5. Dutch PM Mark Rutte
Mark Rutte might well get a place in history as Holland’s worst Prime Minister ever. Since we don’t want to make this post too long, we’ll just focus on the alcohol. You may remember Rutte’s government raised the alcohol taxes by the start of 2013 by 10%. He counted on an extra income of 39 million euro. The plan completely backfired since Dutch people simply went to get their booze over the border in Belgium and Germany. In the end the extra tax profit was just 26 million, where the Dutch economy lost 40 million in income. Plus more than 100 liquor stores near the borders went out of business.

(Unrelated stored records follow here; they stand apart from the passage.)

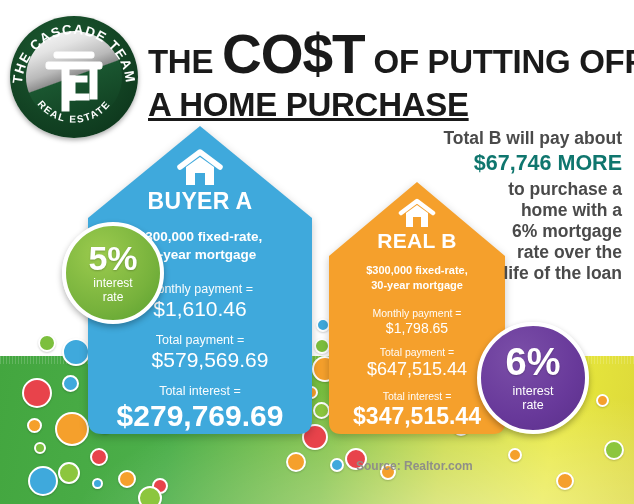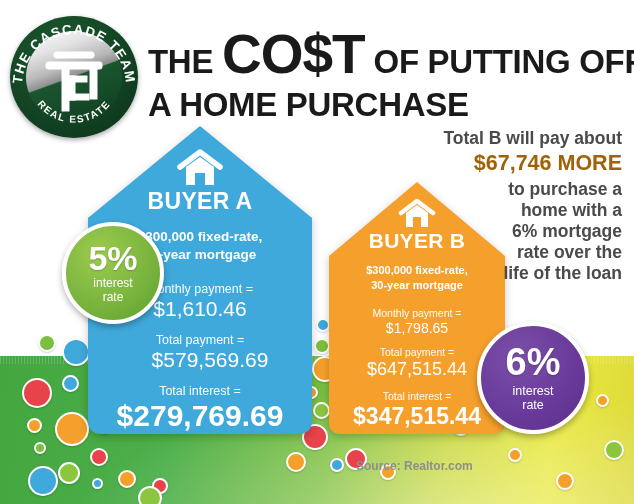--- a/index.html
+++ b/index.html
@@ -34,7 +34,7 @@
      font-weight:bold;line-height:1.02;letter-spacing:-.3px;}
   .t-line1{font-size:33px;white-space:nowrap;}
   .t-big{font-size:55px;letter-spacing:-1px;}
-  .t-line2{font-size:33px;margin-top:6px;}
+  .t-line2{font-size:33px;margin-top:6px;text-decoration:underline;}
 
   
   .house{position:absolute;}

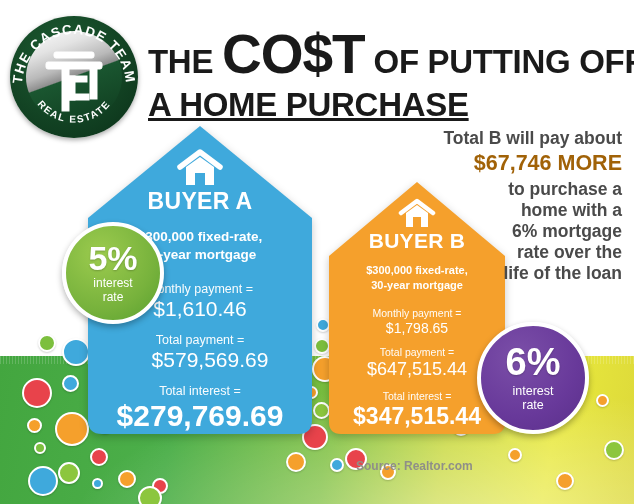--- a/index.html
+++ b/index.html
@@ -87,7 +87,7 @@
   
   .rt{position:absolute;left:408px;top:128px;width:214px;text-align:right;
       color:#4a4a4a;font-weight:bold;font-size:17.5px;line-height:1.2;}
-  .rt .red{color:#a16207;font-size:21.5px;display:block;margin:2px 0 2px;white-space:nowrap;}
+  .rt .red{color:#0f766e;font-size:21.5px;display:block;margin:2px 0 2px;white-space:nowrap;}
 
   .source{position:absolute;left:356px;top:459px;color:#8f8f88;font-weight:bold;font-size:12px;}
 </style>

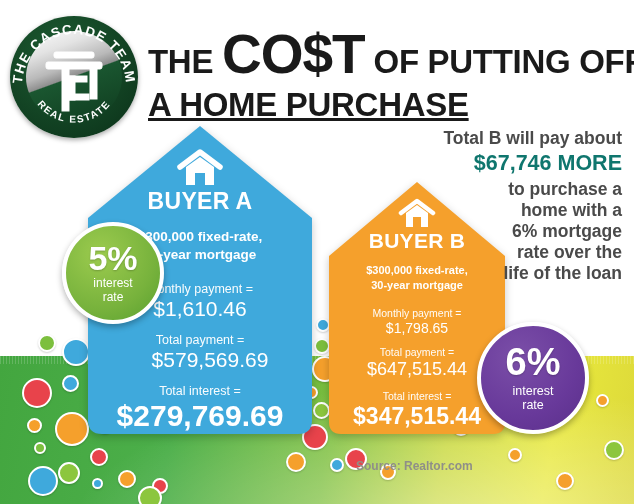--- a/index.html
+++ b/index.html
@@ -175,7 +175,7 @@
         <path d="M8 15 L8 29 L30 29 L30 15 L19 7 Z" fill="#fff"></path>
         <rect x="15" y="19" width="8" height="10" fill="#f5a02c"></rect>
       </svg>
-      <div class="h-name b-name">BUYER B</div>
+      <div class="h-name b-name">REAL B</div>
       <div class="h-sub b-sub">
         <div>$300,000 fixed-rate,</div>
         <div>30-year mortgage</div>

A year later by the start of 2014 Rutte’s government decided that the minimum drinking age for beer and wine should go up to 18, as it already was for hard liquor. Since the legal drinking age in Belgium is still 16, there are now ‘booze busses’ going over the border with drunken teenagers. Although most parents just keep buying their kids beers, so besides a lot of expensive bureaucratic shit, not a lot has changed.

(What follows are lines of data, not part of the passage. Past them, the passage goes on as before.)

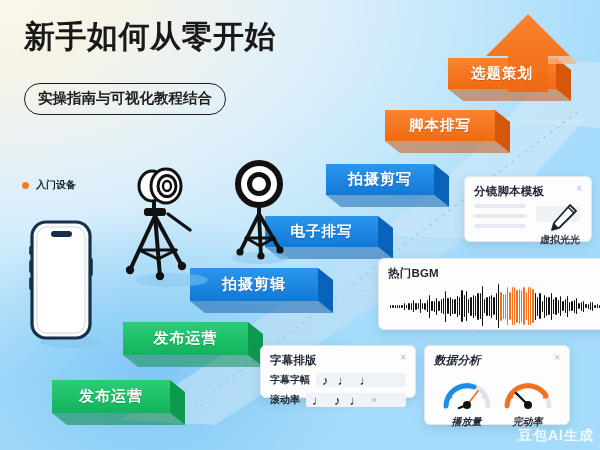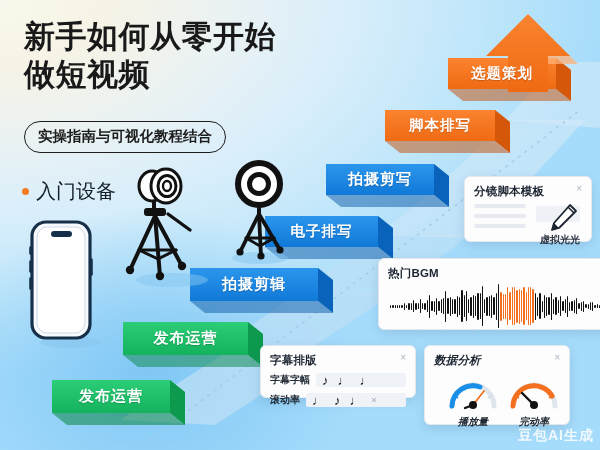--- a/index.html
+++ b/index.html
@@ -116,7 +116,6 @@
 
   <div class="title-wrap">
     <div class="title-line">新手如何从零开始</div>
-    <div class="title-line">做短视频</div>
     <div class="subtitle-pill">实操指南与可视化教程结合</div>
   </div>
 

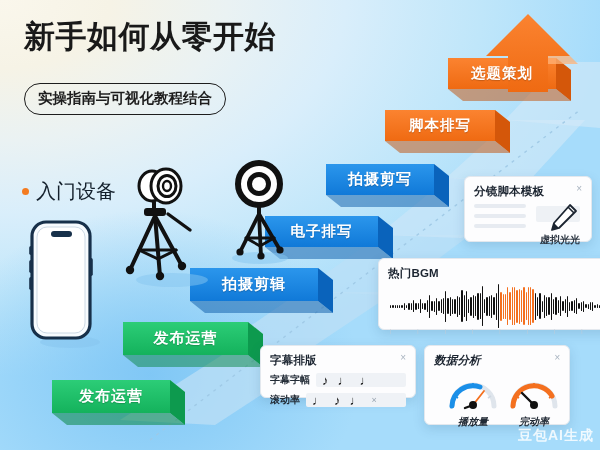--- a/index.html
+++ b/index.html
@@ -49,7 +49,7 @@
     display: flex; align-items: center; gap: 7px;
   }
   .entry-dot { width: 7px; height: 7px; border-radius: 50%; background: #f47b20; display:block; }
-  .entry-text { font-size: 20px; font-weight: 400; color: #14202c; text-align: center; }
+  .entry-text { font-size: 10px; font-weight: 700; color: #14202c; text-align: center; }
 
   
   .stairs { position: absolute; inset: 0; z-index: 6; }

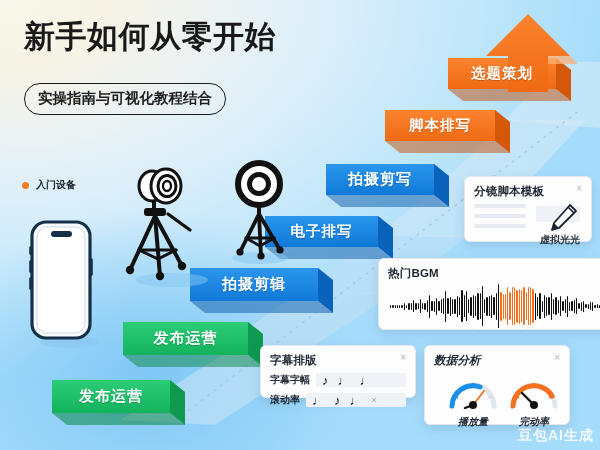--- a/index.html
+++ b/index.html
@@ -95,7 +95,7 @@
   .sub-x { font-size: 9px; color: #9aa5b1; }
 
   
-  .gauges { display: flex; gap: 9px; justify-content: flex-end; padding-top: 1px; }
+  .gauges { display: flex; gap: 9px; justify-content: center; padding-top: 1px; }
   .gauge { width: 52px; text-align: center; }
   .gauge-cap { font-size: 10px; font-weight: 700; color: #222b36; margin-top: 1px; }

6. The Maldives Government
Many people call The Maldives the most beautiful place on earth. For a reason these tropical islands are often referred to as ‘Heaven on Earth’. And indeed, the sights are breathtaking, the nature amazing, the water crystal clear. A magical place, right? Wrong! Their idiotic government has made alcohol completely prohibited. Just for tourists they made an exception and you can have a drink within the safe walls of your hotel. But enjoying a smooth cocktail or a refreshing cold beer as you admire the natural wonders is a major crime. Until this stupid law is lifted we can never truly call The Maldives Heaven on Earth.
7. Anonymous Alcoholics
Let’s be honest, guys, how many people who are in the program of Anonymous Alcoholics actually have a problem with alcohol? Most of the times these are just happy drinkers who can’t function normally in society cause society labeled them. Someone who ‘drinks too much’ in the United States would probably not even be noticed in Eastern Europe. But if you tell people enough times they have a problem, they will believe it in the end.

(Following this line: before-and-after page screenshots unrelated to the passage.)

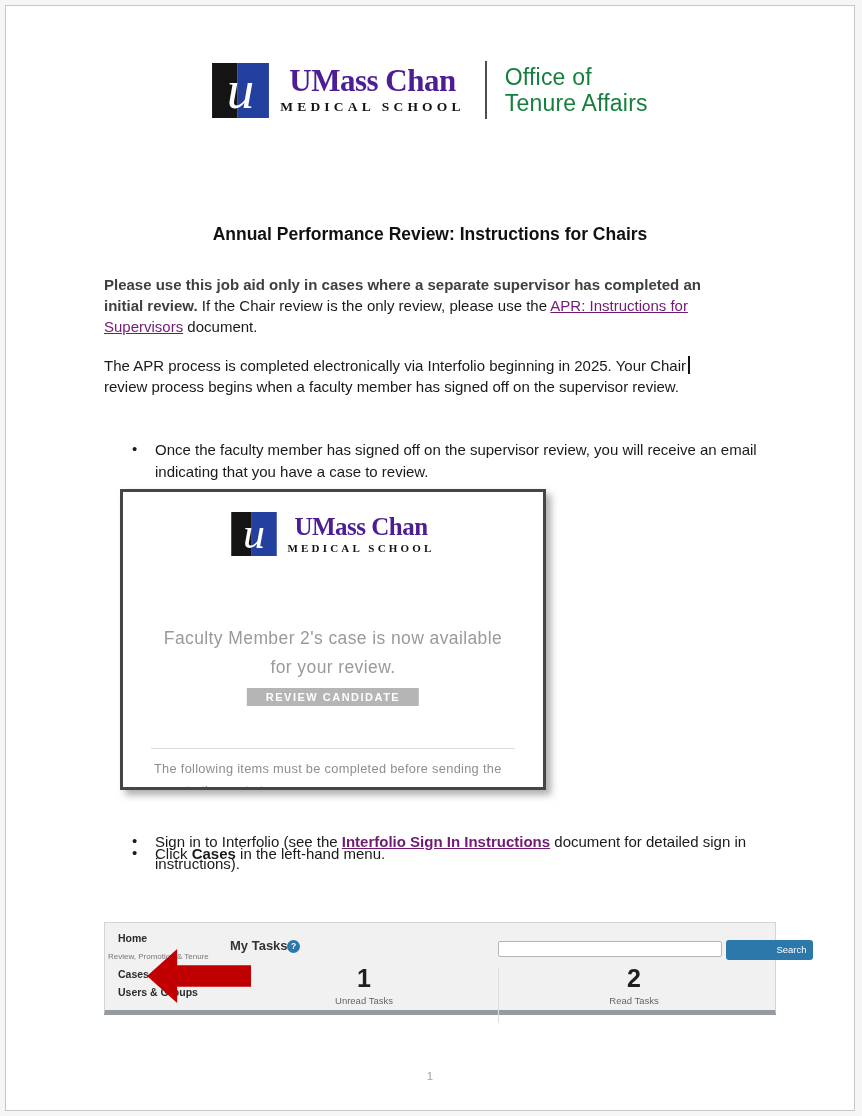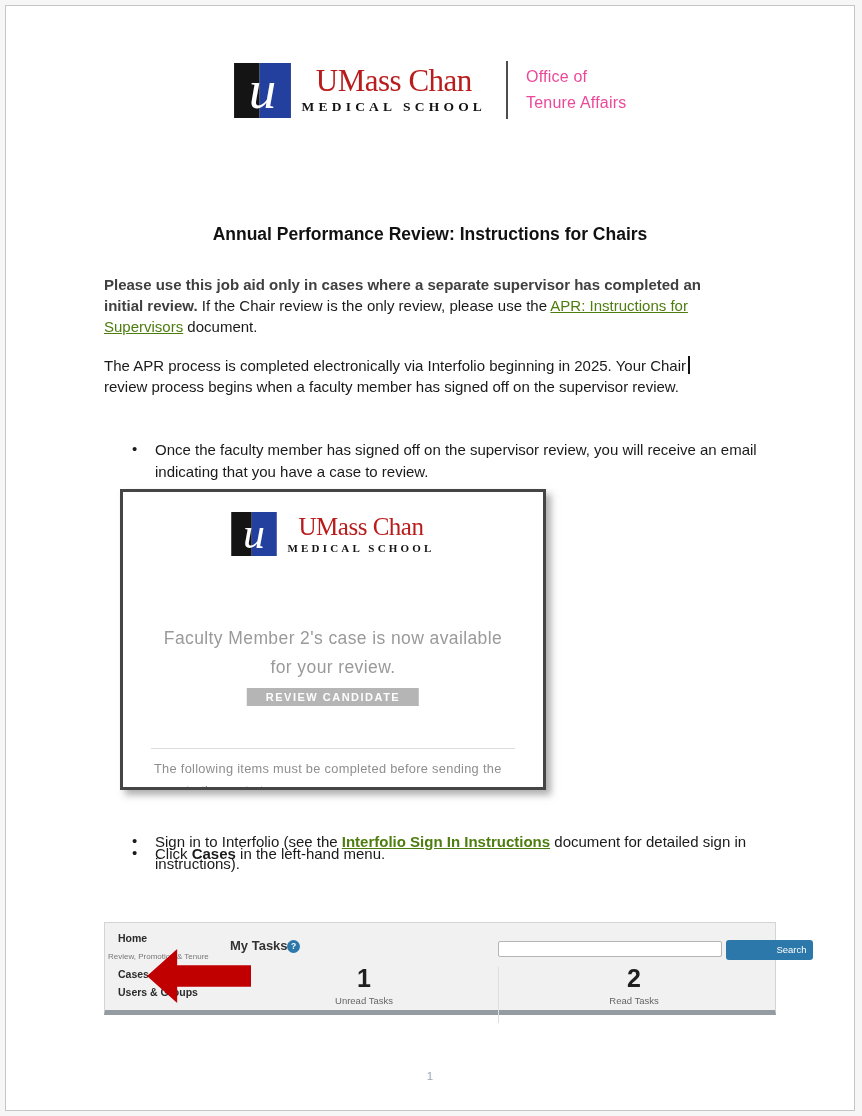--- a/index.html
+++ b/index.html
@@ -18,7 +18,7 @@
   .logo-header{position:absolute;top:55px;left:0;right:0;display:flex;justify-content:center;align-items:center;}
   .logo-icon{flex:0 0 auto;}
   .wordmark{margin-left:11px;text-align:center;}
-  .brand{font-family:"Liberation Serif",serif;font-weight:400;font-size:31px;line-height:32px;color:#b91c1c;letter-spacing:-.5px;}
+  .brand{font-family:"Liberation Serif",serif;font-weight:700;font-size:31px;line-height:32px;color:#4c1d95;letter-spacing:-.5px;}
   .brand-sub{font-family:"Liberation Serif",serif;font-weight:600;font-size:13.5px;letter-spacing:4.2px;color:#131313;margin-top:2px;}
   .logo-divider{width:2px;height:58px;background:#4d4d4d;margin:0 18px 0 20px;}
   .office{font-size:16px;line-height:26.5px;color:#ec4899;letter-spacing:.2px;}

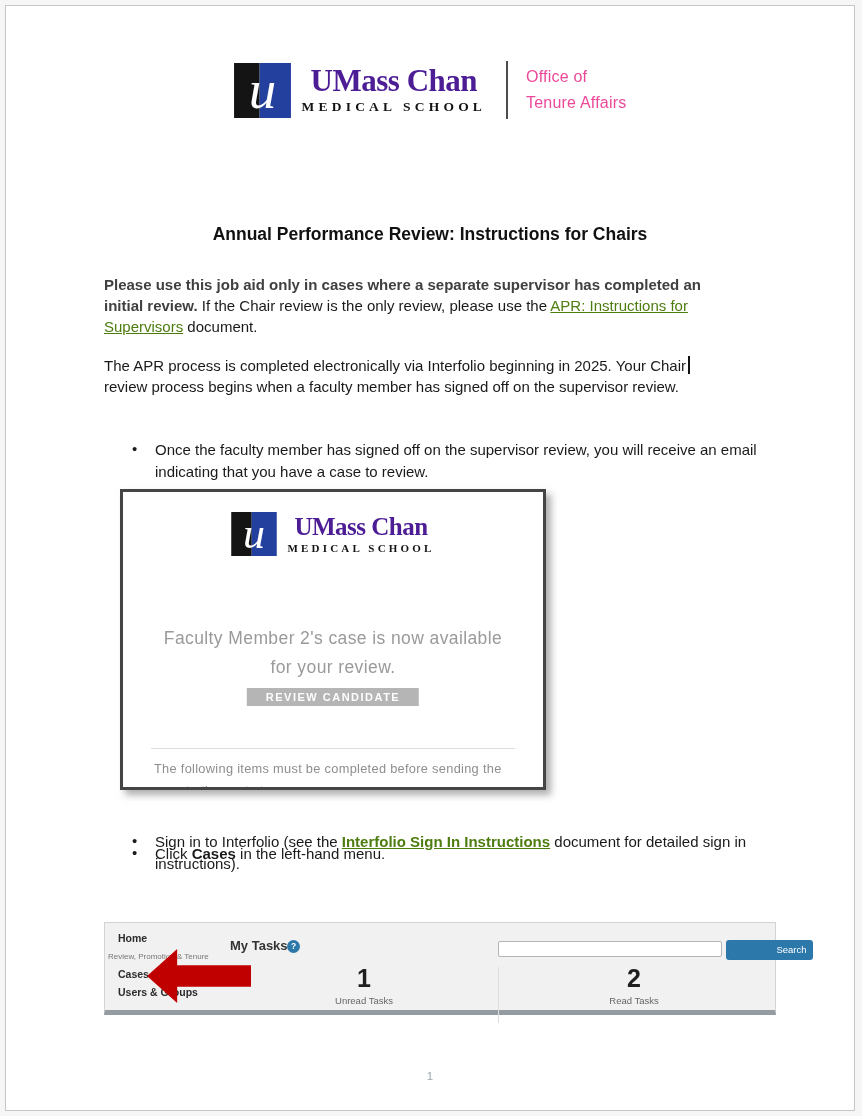--- a/index.html
+++ b/index.html
@@ -21,7 +21,7 @@
   .brand{font-family:"Liberation Serif",serif;font-weight:700;font-size:31px;line-height:32px;color:#4c1d95;letter-spacing:-.5px;}
   .brand-sub{font-family:"Liberation Serif",serif;font-weight:600;font-size:13.5px;letter-spacing:4.2px;color:#131313;margin-top:2px;}
   .logo-divider{width:2px;height:58px;background:#4d4d4d;margin:0 18px 0 20px;}
-  .office{font-size:16px;line-height:26.5px;color:#ec4899;letter-spacing:.2px;}
+  .office{font-size:23px;line-height:26.5px;color:#15803d;letter-spacing:.2px;}
   
   .doc-title{position:absolute;top:203px;left:0;right:0;margin:15px;text-align:center;font-size:17.5px;font-weight:700;color:#111;}
   

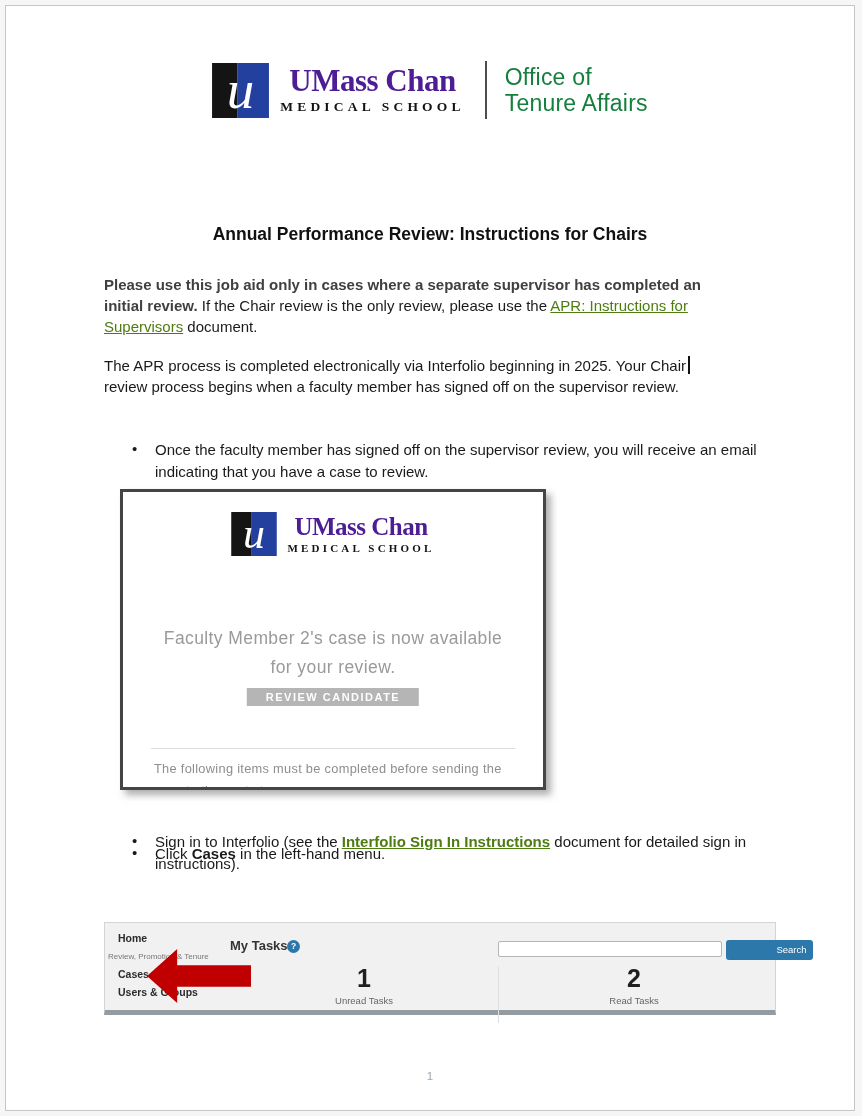--- a/index.html
+++ b/index.html
@@ -30,7 +30,7 @@
   .para1{top:268px;}
   .para2{top:349px;}
   .red{color:#404040;font-weight:700;}
-  .doclink{color:#4d7c0f;text-decoration:underline;cursor:pointer;text-align:right;}
+  .doclink{color:#701a75;text-decoration:underline;cursor:pointer;text-align:right;}
   .doclink.bold{font-weight:700;}
   .caret{display:inline-block;width:1.5px;height:18px;background:#111;vertical-align:-3px;margin-left:2px;}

But the worst part of the AA is the step where you have to “recognize a higher power to restore your sanity”. In simple words: you can’t be ‘cured’ unless you all of a sudden believe in God. What kind of logic is that? So alcoholism is a disease that atheists can never be cured from. Would the same go for aids, cancer or leprosy? This shows that AA is nothing but a religious cult.
We absolutely acknowledge the fact that religion brings structure to the lives of many, but that’s a whole different story. So don’t let them tell you that you’re sick, you just need a little help to manage your drinking. Nothing wrong with that.